Now as far as their timeline, let’s be very clear about what Republicans are trying to do with this six month CR. They’re trying to lay the groundwork for Project 2025 in hopes they get a favorable result in the election. That is why the right wing is pushing this. It's not just, you know, they don't like government funding. They have this horrible document, Project 2025, which would turn America inside out. I believe it would create huge economic, social, and all kinds of problems, problems of protecting freedom. But that's what they want to do. That's their goal. Why Speaker Johnson goes along with it is beyond me.

By trying to set up a funding fight in March, right wing Republicans hope for the chance to hold government funding hostage in exchange for some of the nastiest, most harmful policies that Donald Trump promises in Project 2025.

Let there be no mistake: Project 2025 is the Trump Agenda. Some of his top advisers helped put it together. Some of the lead people on this are talked about for high-up positions in a Trump Administration, should, God forbid, it occur. Over 140 people who have worked in the Trump Administration contributed to it.

To call the ideas in Trump’s Project 2025 radical would be an understatement.

Project 2025 would pave the way for the hard-right’s national abortion ban by restricting access to FDA-approved medication.

Project 2025 would abolish the Department of Education, decimate our public education system by wiping out school meal programs. Hungry kids? Want to send kids to school with an empty belly? They can't learn. Oh, we have to spend a little to provide a nutritious breakfast, which incidentally helps our farmers? Isn’t that horrible, says the right wing. They’d rather their billionaires – who help fund all of this stuff – pay even less money to the government. It would defund public schools, they’d end student loan forgiveness. All the young people who have the burden of student loans on their back, you, I, others, are trying to reduce or eliminate that burden. Forget it, if this right wing budget goes into effect.
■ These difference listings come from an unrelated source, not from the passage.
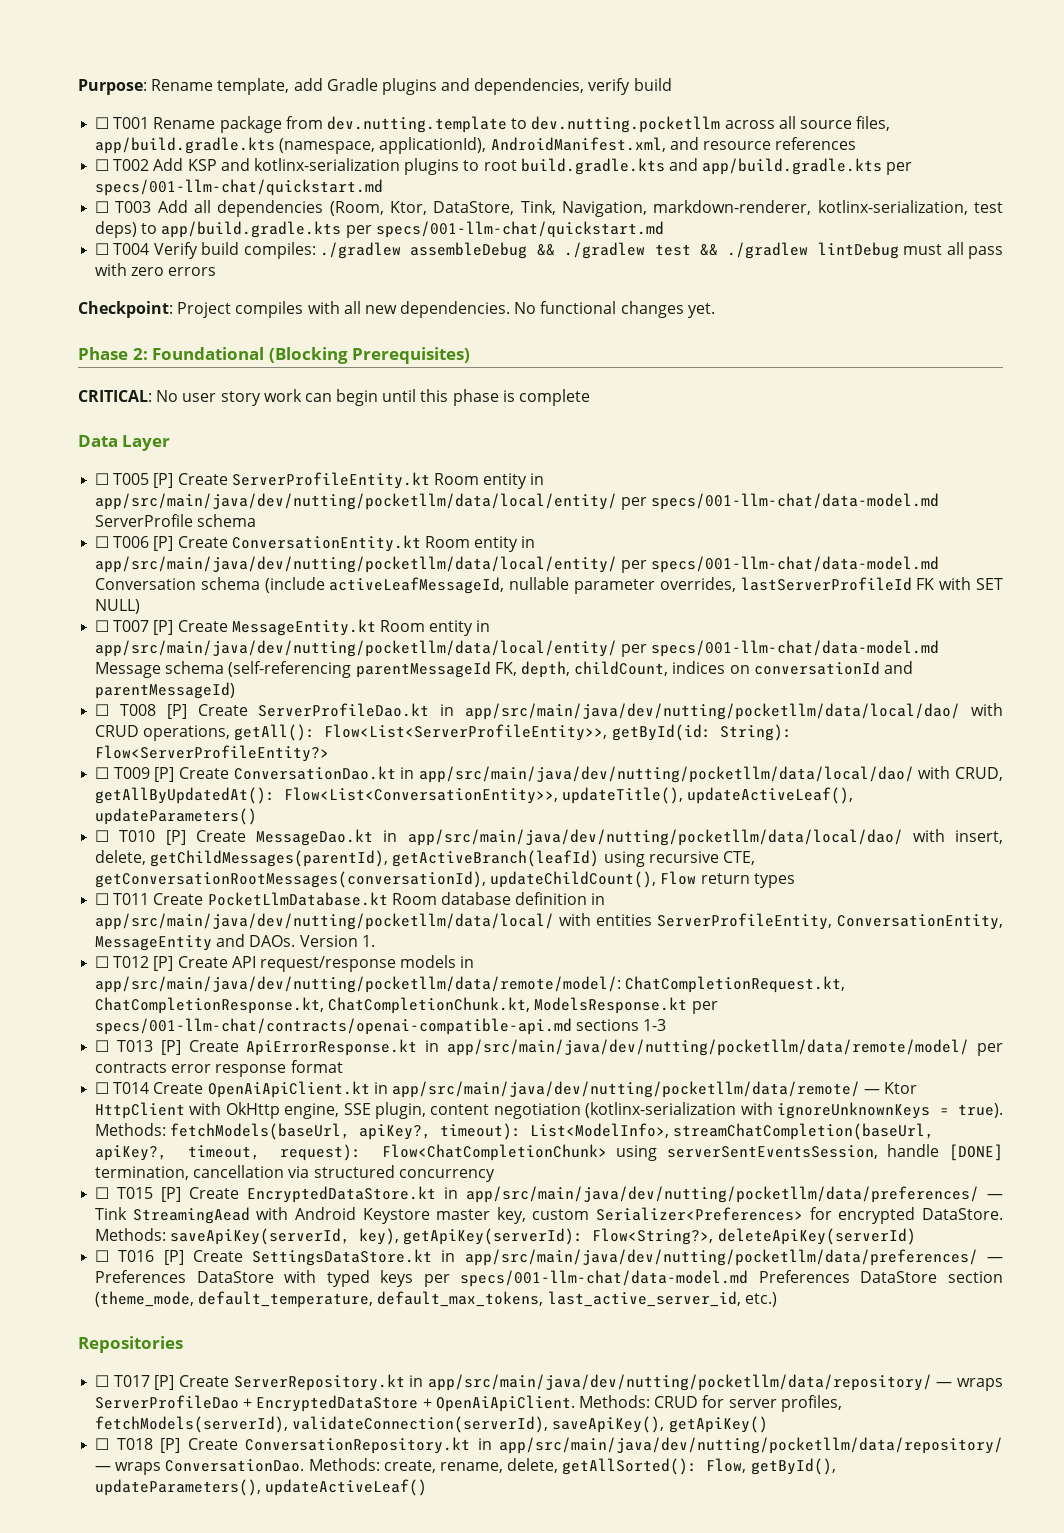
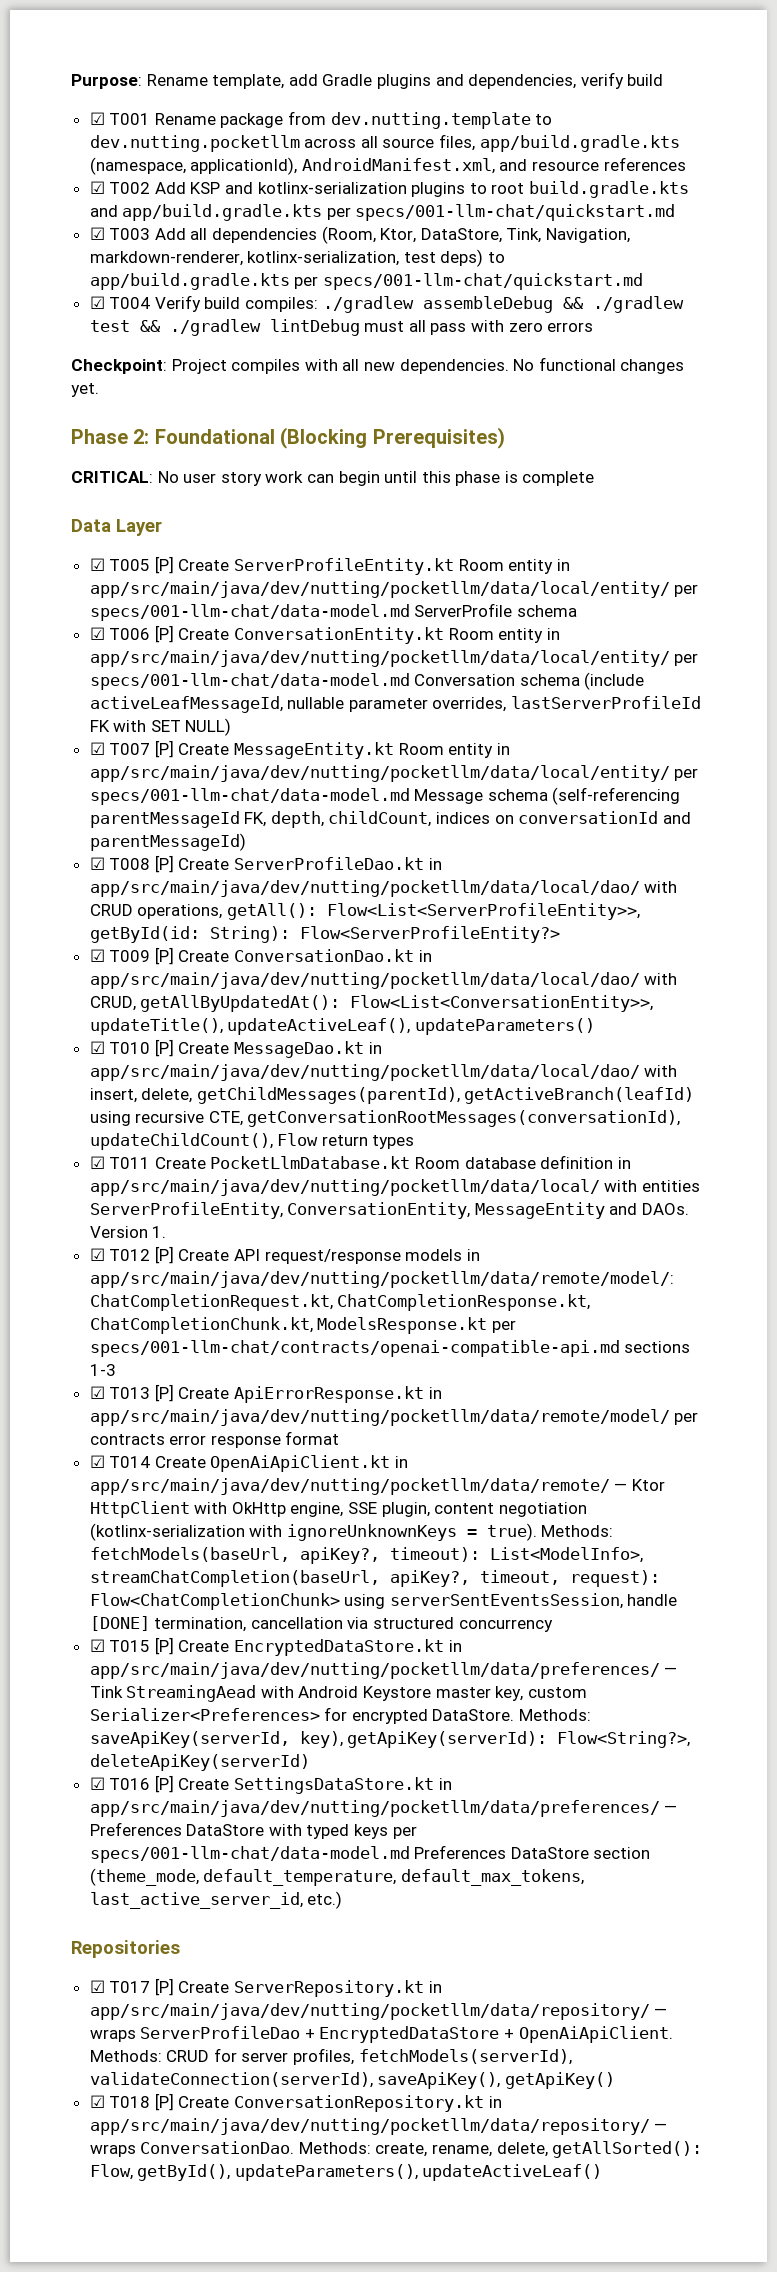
- ☐ T001 Rename package from dev.nutting.template to dev.nutting.pocketllm across all source files, app/build.gradle.kts (namespace, applicationId), AndroidManifest.xml, and resource references
+ ☑ T001 Rename package from dev.nutting.template to dev.nutting.pocketllm across all source files, app/build.gradle.kts (namespace, applicationId), AndroidManifest.xml, and resource references
- ☐ T002 Add KSP and kotlinx-serialization plugins to root build.gradle.kts and app/build.gradle.kts per specs/001-llm-chat/quickstart.md
+ ☑ T002 Add KSP and kotlinx-serialization plugins to root build.gradle.kts and app/build.gradle.kts per specs/001-llm-chat/quickstart.md
- ☐ T003 Add all dependencies (Room, Ktor, DataStore, Tink, Navigation, markdown-renderer, kotlinx-serialization, test deps) to app/build.gradle.kts per specs/001-llm-chat/quickstart.md
+ ☑ T003 Add all dependencies (Room, Ktor, DataStore, Tink, Navigation, markdown-renderer, kotlinx-serialization, test deps) to app/build.gradle.kts per specs/001-llm-chat/quickstart.md
- ☐ T004 Verify build compiles: ./gradlew assembleDebug && ./gradlew test && ./gradlew lintDebug must all pass with zero errors
+ ☑ T004 Verify build compiles: ./gradlew assembleDebug && ./gradlew test && ./gradlew lintDebug must all pass with zero errors
- ☐ T005 [P] Create ServerProfileEntity.kt Room entity in app/src/main/java/dev/nutting/pocketllm/data/local/entity/ per specs/001-llm-chat/data-model.md ServerProfile schema
+ ☑ T005 [P] Create ServerProfileEntity.kt Room entity in app/src/main/java/dev/nutting/pocketllm/data/local/entity/ per specs/001-llm-chat/data-model.md ServerProfile schema
- ☐ T006 [P] Create ConversationEntity.kt Room entity in app/src/main/java/dev/nutting/pocketllm/data/local/entity/ per specs/001-llm-chat/data-model.md Conversation schema (include activeLeafMessageId, nullable parameter overrides, lastServerProfileId FK with SET NULL)
+ ☑ T006 [P] Create ConversationEntity.kt Room entity in app/src/main/java/dev/nutting/pocketllm/data/local/entity/ per specs/001-llm-chat/data-model.md Conversation schema (include activeLeafMessageId, nullable parameter overrides, lastServerProfileId FK with SET NULL)
- ☐ T007 [P] Create MessageEntity.kt Room entity in app/src/main/java/dev/nutting/pocketllm/data/local/entity/ per specs/001-llm-chat/data-model.md Message schema (self-referencing parentMessageId FK, depth, childCount, indices on conversationId and parentMessageId)
+ ☑ T007 [P] Create MessageEntity.kt Room entity in app/src/main/java/dev/nutting/pocketllm/data/local/entity/ per specs/001-llm-chat/data-model.md Message schema (self-referencing parentMessageId FK, depth, childCount, indices on conversationId and parentMessageId)
- ☐ T008 [P] Create ServerProfileDao.kt in app/src/main/java/dev/nutting/pocketllm/data/local/dao/ with CRUD operations, getAll(): Flow<List<ServerProfileEntity>>, getById(id: String): Flow<ServerProfileEntity?>
+ ☑ T008 [P] Create ServerProfileDao.kt in app/src/main/java/dev/nutting/pocketllm/data/local/dao/ with CRUD operations, getAll(): Flow<List<ServerProfileEntity>>, getById(id: String): Flow<ServerProfileEntity?>
- ☐ T009 [P] Create ConversationDao.kt in app/src/main/java/dev/nutting/pocketllm/data/local/dao/ with CRUD, getAllByUpdatedAt(): Flow<List<ConversationEntity>>, updateTitle(), updateActiveLeaf(), updateParameters()
+ ☑ T009 [P] Create ConversationDao.kt in app/src/main/java/dev/nutting/pocketllm/data/local/dao/ with CRUD, getAllByUpdatedAt(): Flow<List<ConversationEntity>>, updateTitle(), updateActiveLeaf(), updateParameters()
- ☐ T010 [P] Create MessageDao.kt in app/src/main/java/dev/nutting/pocketllm/data/local/dao/ with insert, delete, getChildMessages(parentId), getActiveBranch(leafId) using recursive CTE, getConversationRootMessages(conversationId), updateChildCount(), Flow return types
+ ☑ T010 [P] Create MessageDao.kt in app/src/main/java/dev/nutting/pocketllm/data/local/dao/ with insert, delete, getChildMessages(parentId), getActiveBranch(leafId) using recursive CTE, getConversationRootMessages(conversationId), updateChildCount(), Flow return types
- ☐ T011 Create PocketLlmDatabase.kt Room database definition in app/src/main/java/dev/nutting/pocketllm/data/local/ with entities ServerProfileEntity, ConversationEntity, MessageEntity and DAOs.
+ ☑ T011 Create PocketLlmDatabase.kt Room database definition in app/src/main/java/dev/nutting/pocketllm/data/local/ with entities ServerProfileEntity, ConversationEntity, MessageEntity and DAOs.
- ☐ T012 [P] Create API request/response models in app/src/main/java/dev/nutting/pocketllm/data/remote/model/: ChatCompletionRequest.kt, ChatCompletionResponse.kt, ChatCompletionChunk.kt, ModelsResponse.kt per specs/001-llm-chat/contracts/openai-compatible-api.md sections 1-3
+ ☑ T012 [P] Create API request/response models in app/src/main/java/dev/nutting/pocketllm/data/remote/model/: ChatCompletionRequest.kt, ChatCompletionResponse.kt, ChatCompletionChunk.kt, ModelsResponse.kt per specs/001-llm-chat/contracts/openai-compatible-api.md sections 1-3
- ☐ T013 [P] Create ApiErrorResponse.kt in app/src/main/java/dev/nutting/pocketllm/data/remote/model/ per contracts error response format
+ ☑ T013 [P] Create ApiErrorResponse.kt in app/src/main/java/dev/nutting/pocketllm/data/remote/model/ per contracts error response format
- ☐ T014 Create OpenAiApiClient.kt in app/src/main/java/dev/nutting/pocketllm/data/remote/ — Ktor HttpClient with OkHttp engine, SSE plugin, content negotiation (kotlinx-serialization with ignoreUnknownKeys = true).
+ ☑ T014 Create OpenAiApiClient.kt in app/src/main/java/dev/nutting/pocketllm/data/remote/ — Ktor HttpClient with OkHttp engine, SSE plugin, content negotiation (kotlinx-serialization with ignoreUnknownKeys = true).
- ☐ T015 [P] Create EncryptedDataStore.kt in app/src/main/java/dev/nutting/pocketllm/data/preferences/ — Tink StreamingAead with Android Keystore master key, custom Serializer<Preferences> for encrypted DataStore.
+ ☑ T015 [P] Create EncryptedDataStore.kt in app/src/main/java/dev/nutting/pocketllm/data/preferences/ — Tink StreamingAead with Android Keystore master key, custom Serializer<Preferences> for encrypted DataStore.
- ☐ T016 [P] Create SettingsDataStore.kt in app/src/main/java/dev/nutting/pocketllm/data/preferences/ — Preferences DataStore with typed keys per specs/001-llm-chat/data-model.md Preferences DataStore section (theme_mode, default_temperature, default_max_tokens, last_active_server_id, etc.)
+ ☑ T016 [P] Create SettingsDataStore.kt in app/src/main/java/dev/nutting/pocketllm/data/preferences/ — Preferences DataStore with typed keys per specs/001-llm-chat/data-model.md Preferences DataStore section (theme_mode, default_temperature, default_max_tokens, last_active_server_id, etc.)
- ☐ T017 [P] Create ServerRepository.kt in app/src/main/java/dev/nutting/pocketllm/data/repository/ — wraps ServerProfileDao + EncryptedDataStore + OpenAiApiClient.
+ ☑ T017 [P] Create ServerRepository.kt in app/src/main/java/dev/nutting/pocketllm/data/repository/ — wraps ServerProfileDao + EncryptedDataStore + OpenAiApiClient.
- ☐ T018 [P] Create ConversationRepository.kt in app/src/main/java/dev/nutting/pocketllm/data/repository/ — wraps ConversationDao.
+ ☑ T018 [P] Create ConversationRepository.kt in app/src/main/java/dev/nutting/pocketllm/data/repository/ — wraps ConversationDao.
Project 2025 would make health care less affordable for tens of millions of Americans, it would rip away benefits from our veterans, it would attack small farmers and small businesses, and so much more. The list goes on and on and on, unfortunately.
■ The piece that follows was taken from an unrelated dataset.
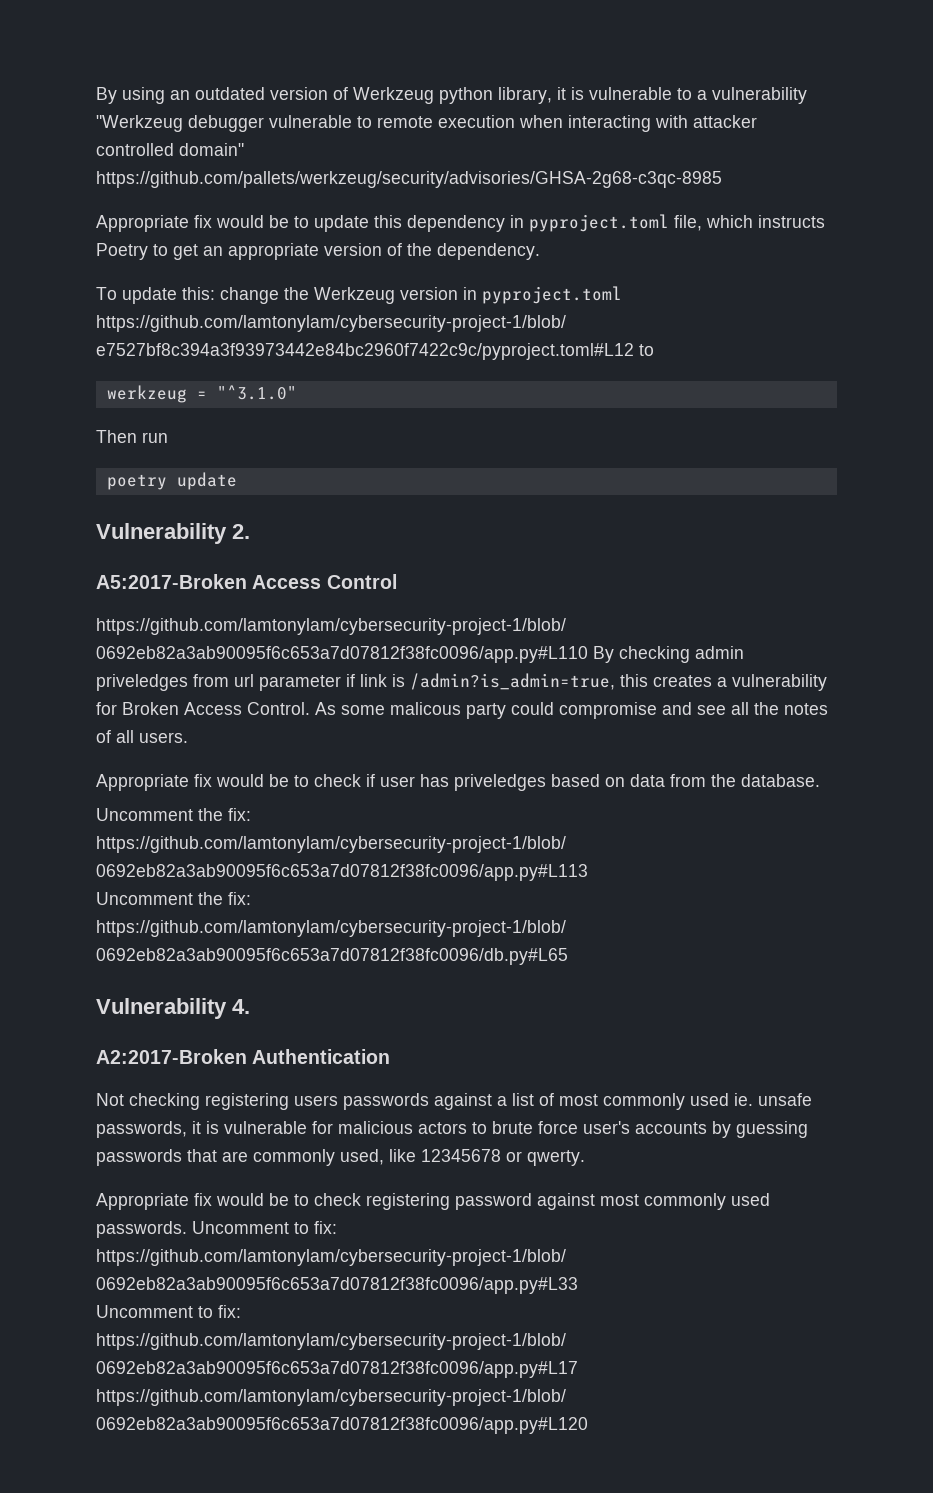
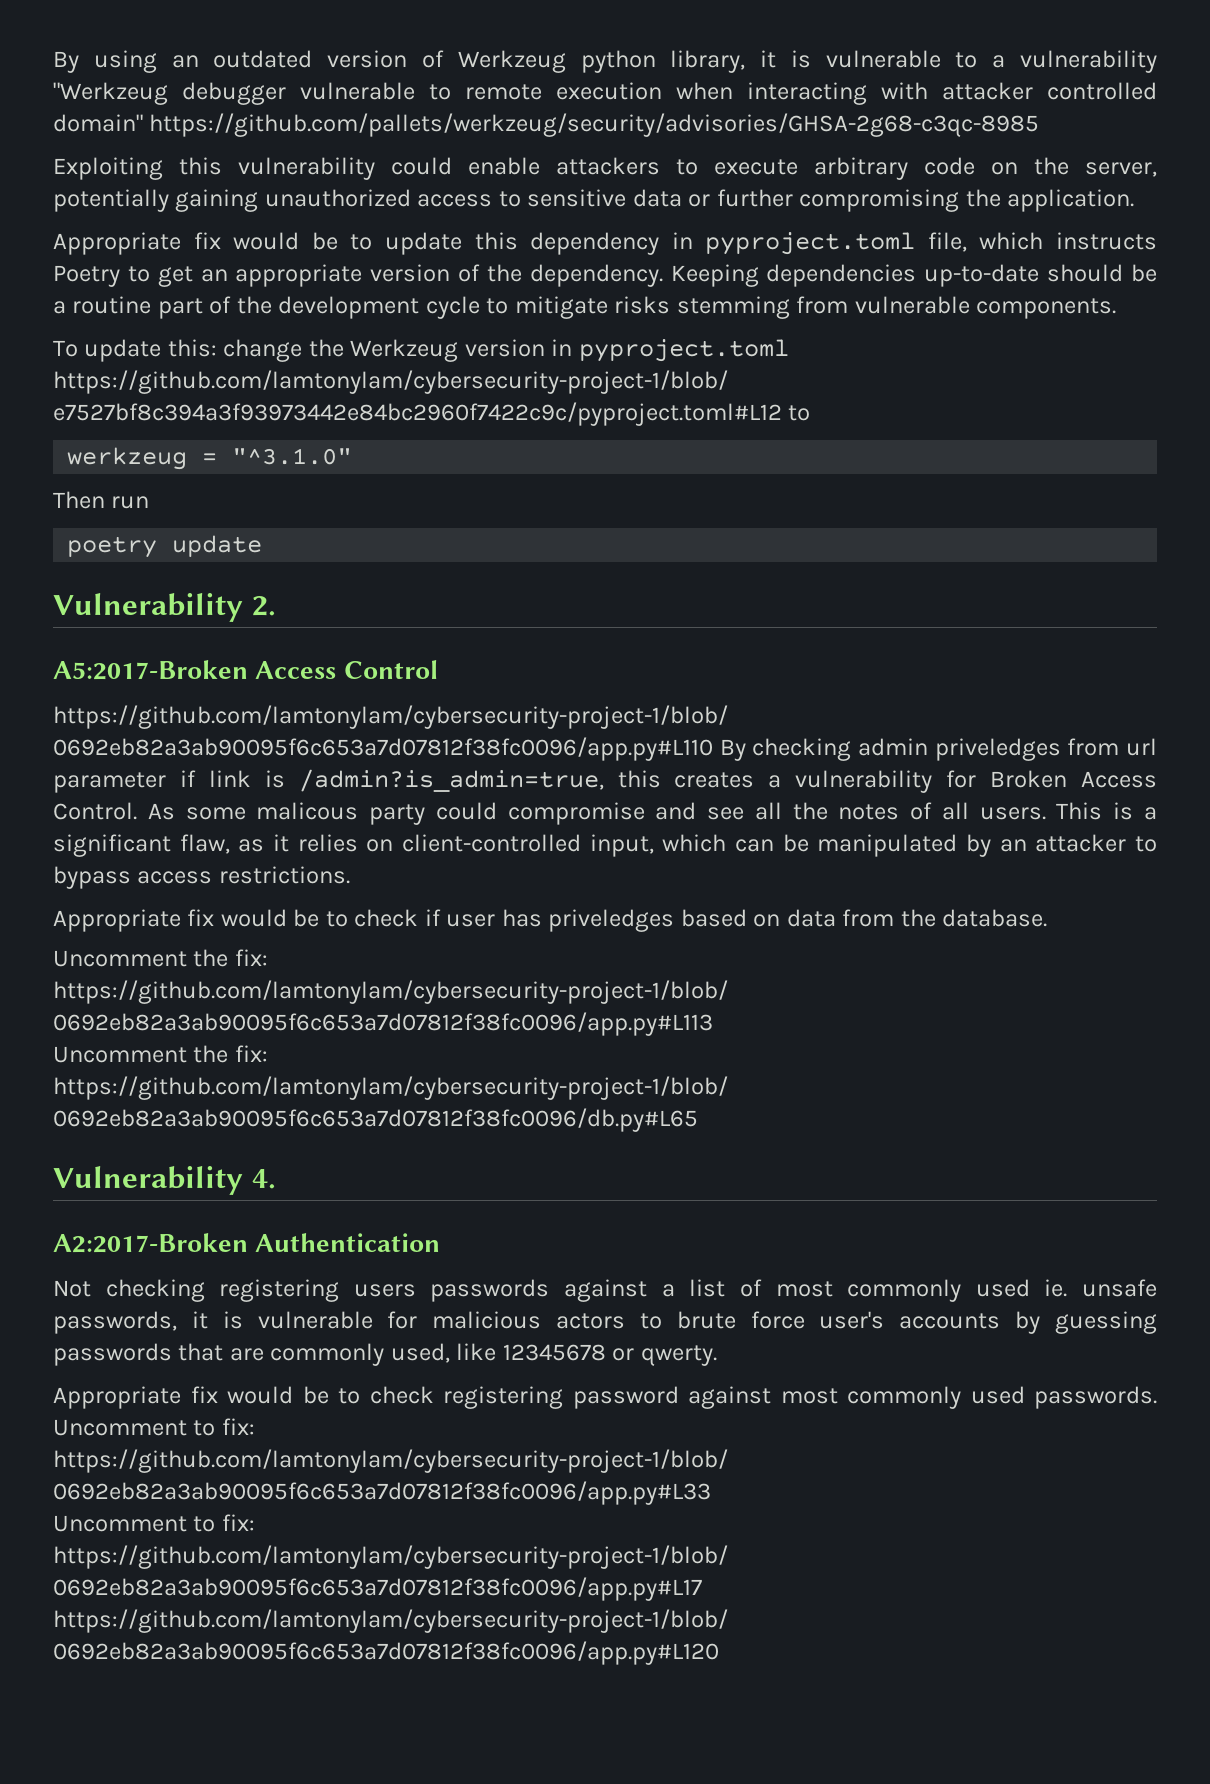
+ Exploiting this vulnerability could enable attackers to execute arbitrary code on the server, potentially gaining unauthorized access to sensitive data or further compromising the application.
+ Keeping dependencies up-to-date should be a routine part of the development cycle to mitigate risks stemming from vulnerable components.
+ This is a significant flaw, as it relies on client-controlled input, which can be manipulated by an attacker to bypass access restrictions.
These ideas aren’t theoretical, oh no. They’re not abstract ideas up in the clouds. They are real proposals that the hard-right intends to push if they come into power.

They are so narrow and focused on their own agenda. As I said, in large part over the years, funded by billionaires, greedy. Not all wealthy people are greedy. Many of them understand their obligation to help the country that's been so good to them. But they're a narrow group, very greedy. They don't want to pay any taxes, some of them. Let's have a national sales tax, some of them say, which would create huge inflation on the average middle class. They don't have to pay income tax? Lord help us.

And Republicans right now are hoping that a funding fight early next year would turn into a hostage negotiation between keeping the government open and passing Project 2025’s terrible policies.

But let me assure the American people, we Democrats aren’t fooled. Let me assure our mainstream Republicans, who quietly grit their teeth when they hear about this, that the American people are not fooled. A surprisingly large number of American people have already heard of Project 2025 and don't like it. The more people learn about Project 2025, the more they realize how devastating it is and how horrible it would be for our economy, how disastrous it would be for public safety, and how catastrophic it would be for our country.